Recently I watched a webinar about how to learn art skills. A lot of times artists are told to just practice, but not given the mechanics of how or what that even means. I realized as I was watching and taking copious notes that I have been passively learning little bits here and there, getting familiarity with some techniques, but not mastering any of them.

To master something you have to break it down and study each segment in detail until you know everything about the parts and how they go together. For me, I’m pretty good about drawing whatever I’ve got sitting in front of me. I can even add a couple of techniques to make it stylized. What I’m not good at is drawing from my imagination. I’m lacking mastery of the fundamentals that are required.

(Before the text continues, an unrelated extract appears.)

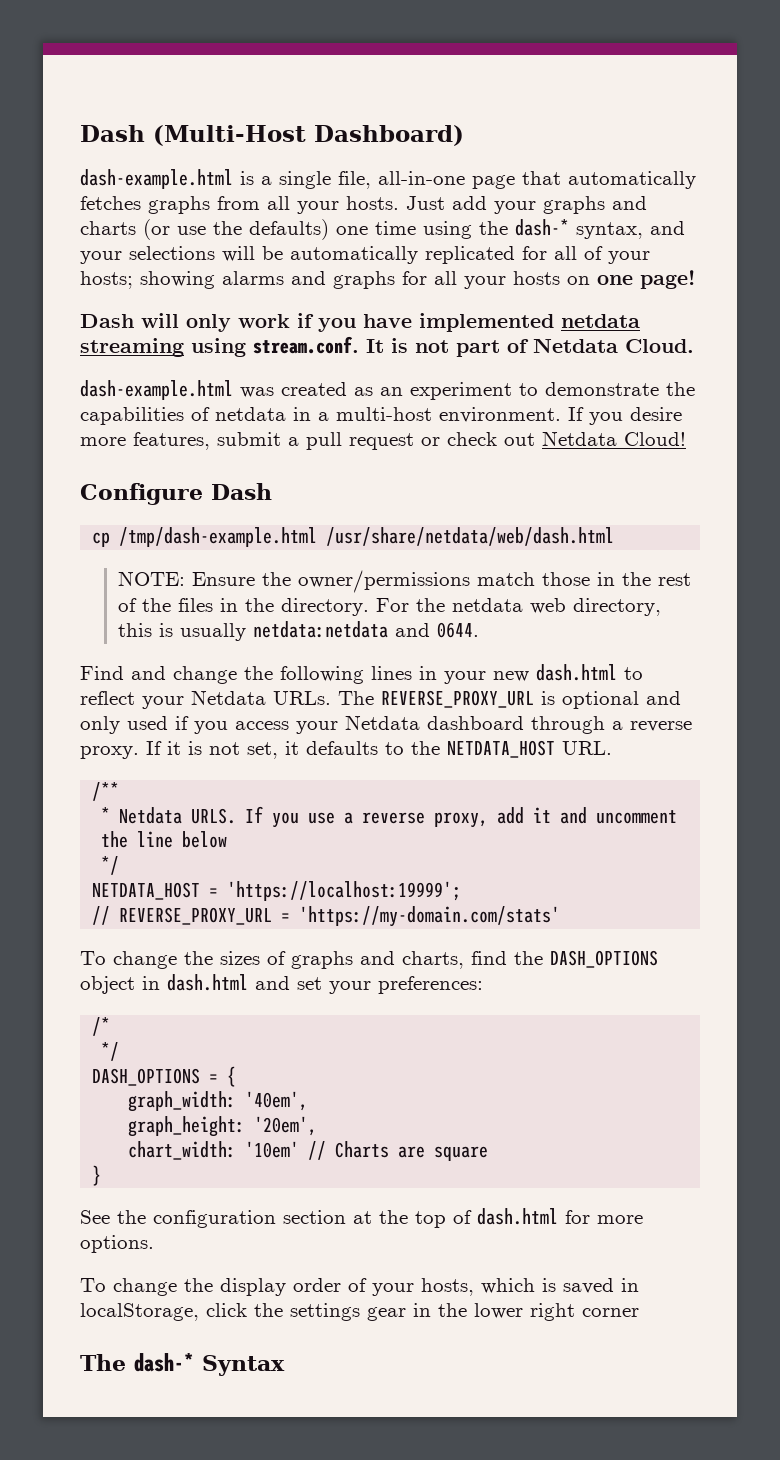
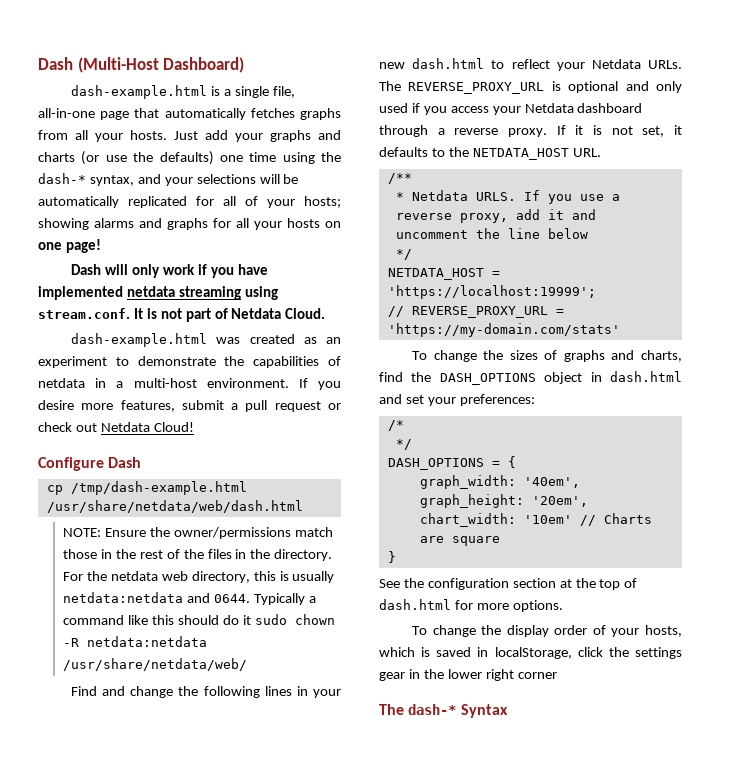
(480, 630) none -> [253,593,316,605] [63,614,335,625] [63,636,208,647] [63,658,248,671] Typically a command like this should do it sudo chown -R netdata:netdata /usr/share/netdata/web/

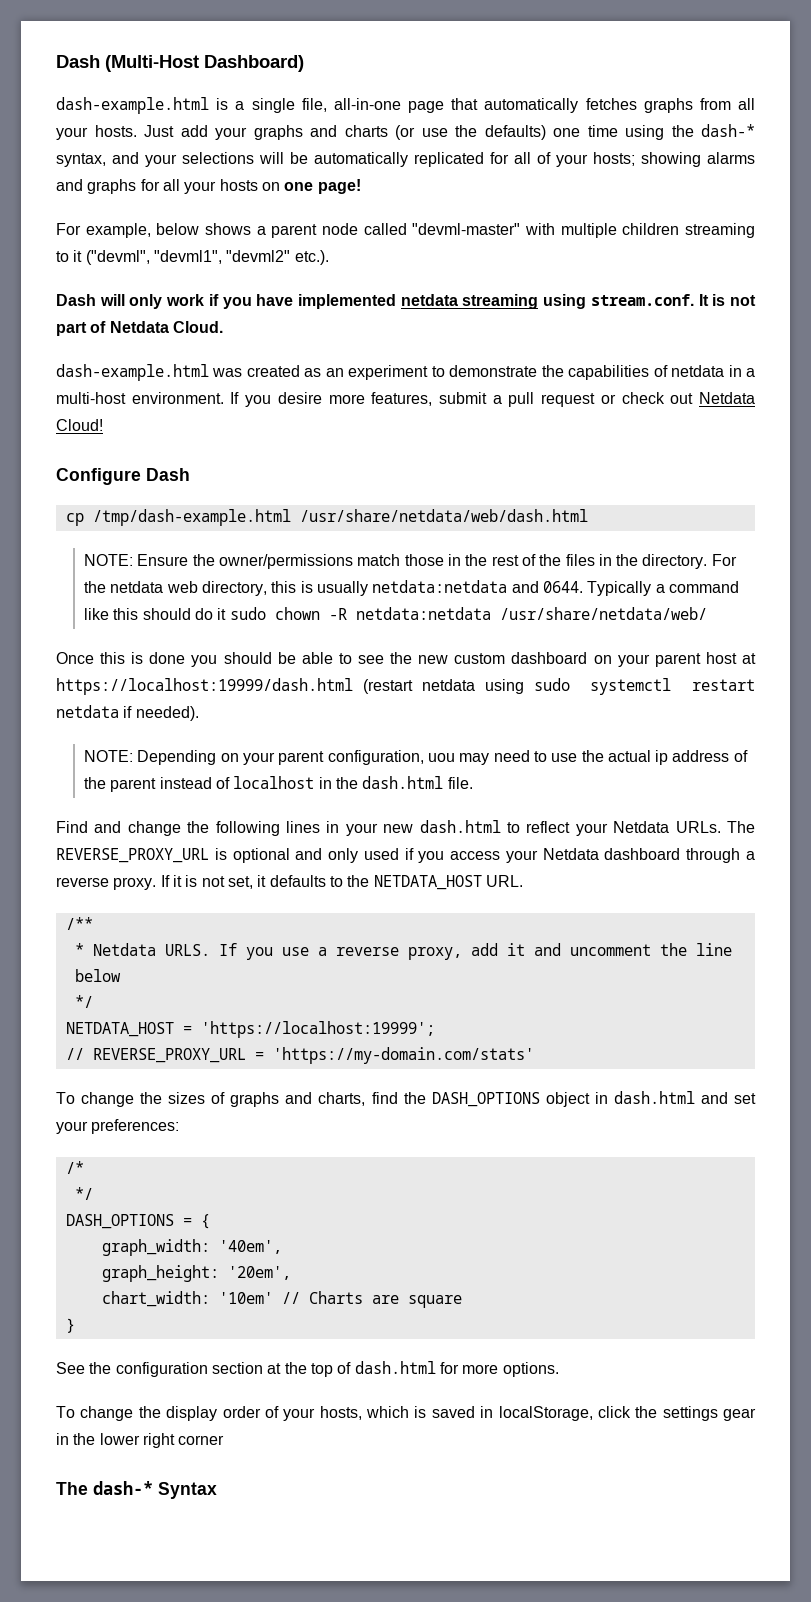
(101, 246) none -> [56,223,755,238] [56,250,329,265] // For example, below shows a parent node called "devml-master" with multiple children streaming to it ("devml", "devml1", "devml2" etc.).
(248, 664) none -> [56,652,756,667] [56,678,755,695] [56,705,199,721] [83,750,748,765] [83,776,473,792] // Once this is done you should be able to see the new custom dashboard on your parent host at https://localhost:19999/dash.html (restart netdata using sudo systemctl restart netdata if needed). // NOTE: Depending on your parent configuration, uou may need to use the actual ip address of the parent instead of localhost in the dash.html file.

I’ve devised some lessons for myself that I will post here to keep track and assess my progress. Feel free to take from these as you like and adjust them to suit whatever it is you’re trying to learn. For me I will be starting with digital portraiture. I recently got a Ugee 1560 and I definitely need to do some drills to get myself using it daily and improving my digital drawing skills. These are not always fun. Some are tedious. Learning doesn’t have to be fun though. It has to be stimulating and that’s not always the same thing.


My first step was to decide on my goal and then break it down into chunks to create the first couple of lessons. I went through my books and put sticky notes in every one that had a section on the head, making note of whether it was about the skull, musculature, eyes, nose, mouth, expressions, etc. The books I am mainly focusing on are Drawing the Head & Hands by Andrew Loomis (the primary book to study as it comes highly recommended for learning and developing skills with portraits specifically), Atlas of Human Anatomy for the Artist by Stephen Rogers Peck (which is very technical and has intricate illustrations from all angles of the skull and musculature and how it works), Drawing on the Right Side of the Brain Workbook by Betty Edwards (which has some very good exercises I’ve used when teaching 5th-8th grade portraiture), and Anyone Can Draw by Arthur Zaidenberg (just for personal interests because this is a book that was owned by my grandfather’s brother who went MIA during war and is the only person I know of on that side of my family who had any interest in art).

I also got a free calendar from a health food store. More on that in just a minute.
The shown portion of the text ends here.